Common Flask extensions for building web applications:

Extension Purpose
Flask-SQLAlchemy Database ORM integration
Flask-WTF Form handling with WTForms and CSRF protection
Flask-Login User session management and authentication
Flask-Mail Email sending support
Flask-Migrate Database migration management via Alembic
Flask-RESTful Building REST APIs
Flask-CORS Cross-Origin Resource Sharing support
Flask-Caching Response caching
Flask-Limiter Rate limiting for API endpoints

Key Takeaways

  1. Flask is a micro-framework -- it provides the essentials (routing, templates, request handling) and lets you choose extensions for everything else.
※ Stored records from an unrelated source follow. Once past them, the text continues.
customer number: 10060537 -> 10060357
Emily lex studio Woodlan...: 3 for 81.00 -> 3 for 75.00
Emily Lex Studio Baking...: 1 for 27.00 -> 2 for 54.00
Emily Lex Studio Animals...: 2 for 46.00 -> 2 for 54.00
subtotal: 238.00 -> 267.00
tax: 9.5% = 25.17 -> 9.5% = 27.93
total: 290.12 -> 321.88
  2. Routing maps URLs to functions using the @app.route() decorator with support for dynamic URL parameters and multiple HTTP methods.
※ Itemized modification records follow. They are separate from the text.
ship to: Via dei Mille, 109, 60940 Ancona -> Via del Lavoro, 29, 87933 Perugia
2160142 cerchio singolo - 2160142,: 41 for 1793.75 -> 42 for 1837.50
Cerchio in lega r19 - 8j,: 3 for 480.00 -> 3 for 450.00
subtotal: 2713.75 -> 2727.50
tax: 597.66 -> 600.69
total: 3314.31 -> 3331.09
  3. Jinja2 templates support inheritance, loops, conditionals, and variable output for building dynamic HTML pages.
  4. The request object gives access to form data, query parameters, headers, cookies, and uploaded files.
  5. Use url_for() to build URLs dynamically instead of hard-coding paths.
  6. Debug mode is essential for development but must be disabled in production.
  7. Virtual environments isolate project dependencies and should always be used.
  8. Static files are served from the static/ directory and referenced using url_for('static', filename='...').
  9. Sessions provide server-side user state management, requiring a SECRET_KEY configuration.
  10. Flask extensions provide modular functionality for databases, forms, authentication, email, and more.